● About this task
Your answer should consist of the lines in the following data that contain "filterbar".

● Extracted material
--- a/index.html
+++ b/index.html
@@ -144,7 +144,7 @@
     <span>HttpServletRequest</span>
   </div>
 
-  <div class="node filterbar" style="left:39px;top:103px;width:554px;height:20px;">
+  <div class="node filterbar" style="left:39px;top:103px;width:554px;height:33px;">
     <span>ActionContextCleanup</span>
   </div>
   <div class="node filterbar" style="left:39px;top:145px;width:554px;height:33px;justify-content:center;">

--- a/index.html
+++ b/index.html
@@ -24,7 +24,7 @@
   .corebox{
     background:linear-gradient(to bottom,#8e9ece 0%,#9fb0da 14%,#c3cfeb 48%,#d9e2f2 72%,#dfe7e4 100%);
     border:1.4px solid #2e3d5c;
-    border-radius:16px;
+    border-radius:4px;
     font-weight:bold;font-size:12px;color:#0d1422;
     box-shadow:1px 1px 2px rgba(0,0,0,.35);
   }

--

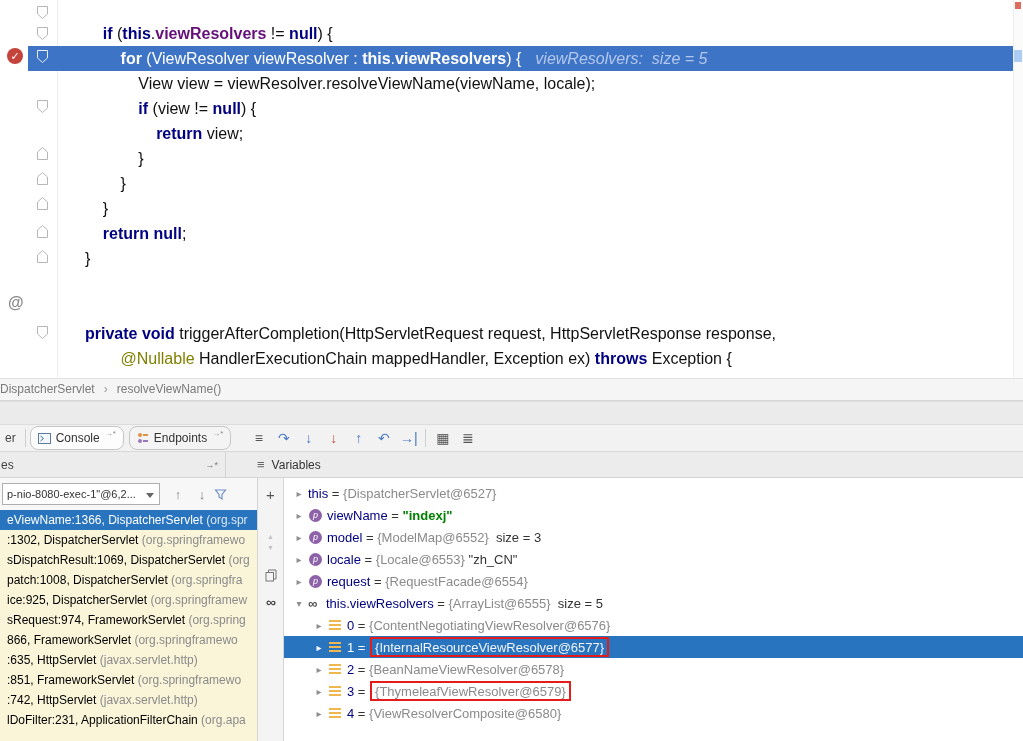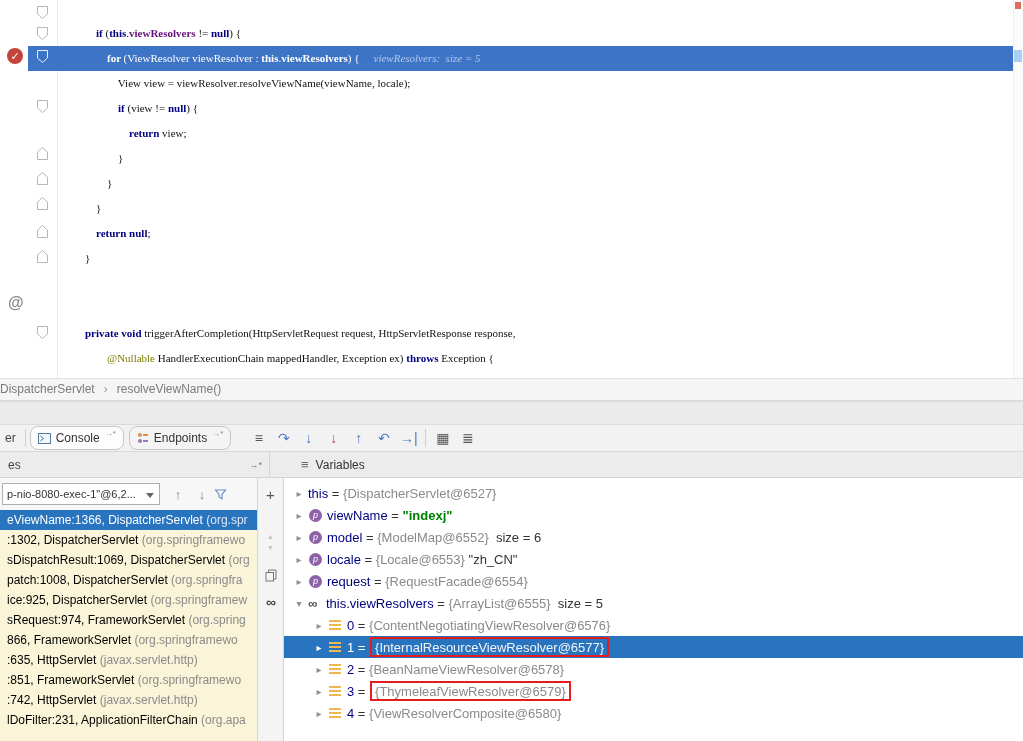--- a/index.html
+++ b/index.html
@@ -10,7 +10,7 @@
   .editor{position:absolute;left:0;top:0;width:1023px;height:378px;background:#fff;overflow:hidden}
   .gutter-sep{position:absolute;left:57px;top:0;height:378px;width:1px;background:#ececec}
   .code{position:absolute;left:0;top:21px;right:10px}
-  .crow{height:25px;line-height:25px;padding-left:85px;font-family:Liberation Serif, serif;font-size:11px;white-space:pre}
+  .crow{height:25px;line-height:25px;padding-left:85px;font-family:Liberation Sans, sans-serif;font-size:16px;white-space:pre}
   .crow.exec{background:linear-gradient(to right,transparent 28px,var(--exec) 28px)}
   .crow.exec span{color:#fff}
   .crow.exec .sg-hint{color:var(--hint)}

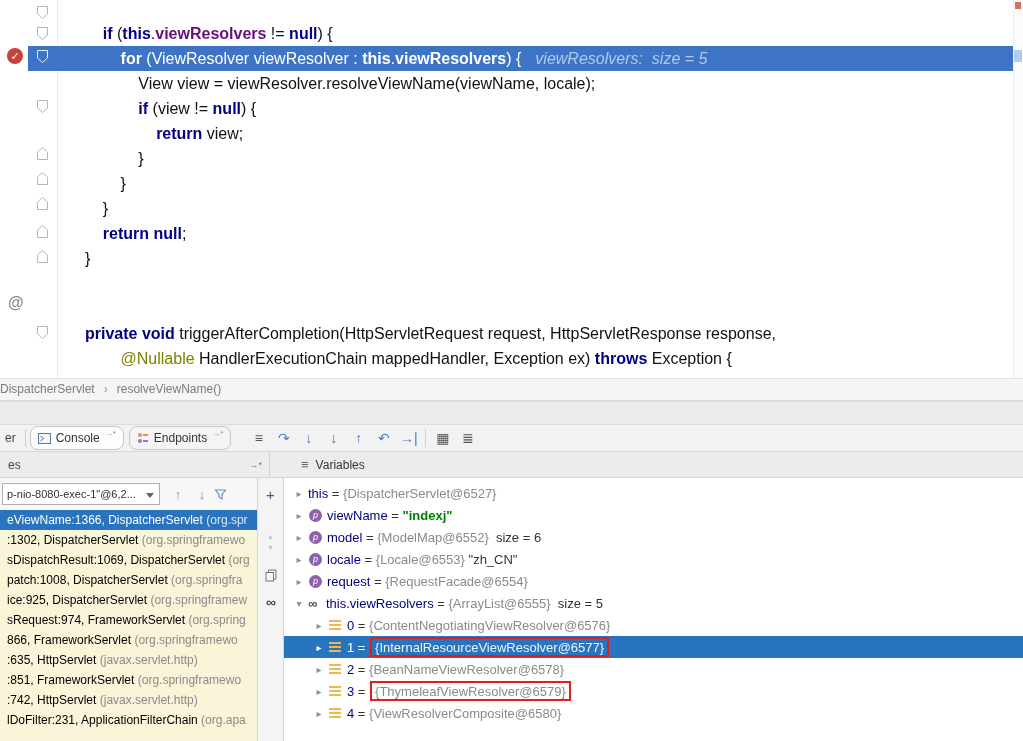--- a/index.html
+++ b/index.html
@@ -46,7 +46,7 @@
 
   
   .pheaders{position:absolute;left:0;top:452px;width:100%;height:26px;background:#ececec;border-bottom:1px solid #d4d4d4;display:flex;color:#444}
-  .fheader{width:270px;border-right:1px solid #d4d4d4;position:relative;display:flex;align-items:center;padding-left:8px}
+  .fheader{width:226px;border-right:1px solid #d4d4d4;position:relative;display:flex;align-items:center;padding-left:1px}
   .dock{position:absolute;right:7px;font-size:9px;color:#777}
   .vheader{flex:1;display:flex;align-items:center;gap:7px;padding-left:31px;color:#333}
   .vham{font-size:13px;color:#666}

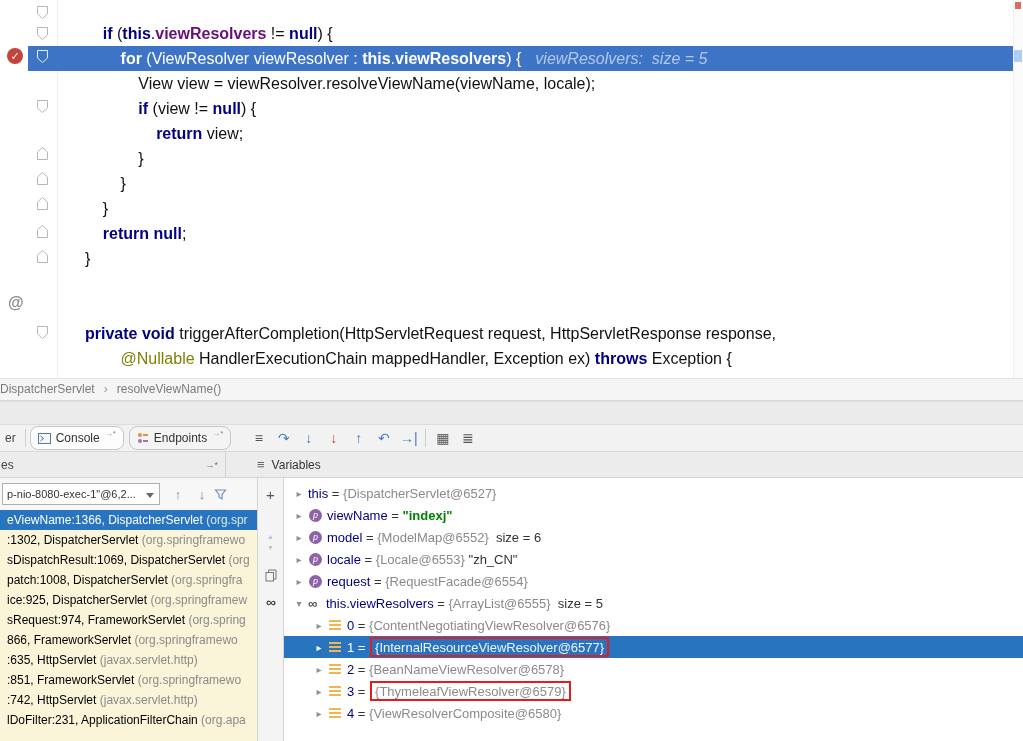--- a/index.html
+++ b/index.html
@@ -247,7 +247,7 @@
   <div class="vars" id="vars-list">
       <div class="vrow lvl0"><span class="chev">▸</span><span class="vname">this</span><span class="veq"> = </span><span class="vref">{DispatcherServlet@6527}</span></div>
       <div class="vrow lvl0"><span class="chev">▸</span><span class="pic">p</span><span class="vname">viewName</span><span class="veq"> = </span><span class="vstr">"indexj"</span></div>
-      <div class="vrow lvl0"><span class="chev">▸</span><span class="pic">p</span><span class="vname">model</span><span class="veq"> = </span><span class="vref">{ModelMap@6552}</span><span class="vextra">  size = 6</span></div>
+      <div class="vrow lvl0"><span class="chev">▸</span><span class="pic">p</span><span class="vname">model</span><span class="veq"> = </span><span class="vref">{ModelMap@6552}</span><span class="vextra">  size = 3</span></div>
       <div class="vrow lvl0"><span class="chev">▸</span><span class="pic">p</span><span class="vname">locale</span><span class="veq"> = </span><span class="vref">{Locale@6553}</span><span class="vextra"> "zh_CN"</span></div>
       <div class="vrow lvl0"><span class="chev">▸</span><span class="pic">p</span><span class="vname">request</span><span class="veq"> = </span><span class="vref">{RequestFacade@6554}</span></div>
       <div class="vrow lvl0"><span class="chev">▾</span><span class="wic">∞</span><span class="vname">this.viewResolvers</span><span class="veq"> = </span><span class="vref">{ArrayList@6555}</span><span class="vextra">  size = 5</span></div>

---

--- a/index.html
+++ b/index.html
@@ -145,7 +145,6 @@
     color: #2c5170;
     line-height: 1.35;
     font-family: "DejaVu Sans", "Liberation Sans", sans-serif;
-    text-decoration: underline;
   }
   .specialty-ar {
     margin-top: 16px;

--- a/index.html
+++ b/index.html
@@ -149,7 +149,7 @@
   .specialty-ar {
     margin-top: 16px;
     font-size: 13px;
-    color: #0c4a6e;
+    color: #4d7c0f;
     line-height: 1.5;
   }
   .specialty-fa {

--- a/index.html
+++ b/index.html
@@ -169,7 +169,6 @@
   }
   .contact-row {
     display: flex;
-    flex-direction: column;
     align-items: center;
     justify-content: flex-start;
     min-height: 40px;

● Exercise result
-  <div class="node filterbar" style="left:39px;top:103px;width:554px;height:20px;">
+  <div class="node filterbar" style="left:39px;top:103px;width:554px;height:33px;">
   <div class="node filterbar" style="left:39px;top:145px;width:554px;height:33px;justify-content:center;">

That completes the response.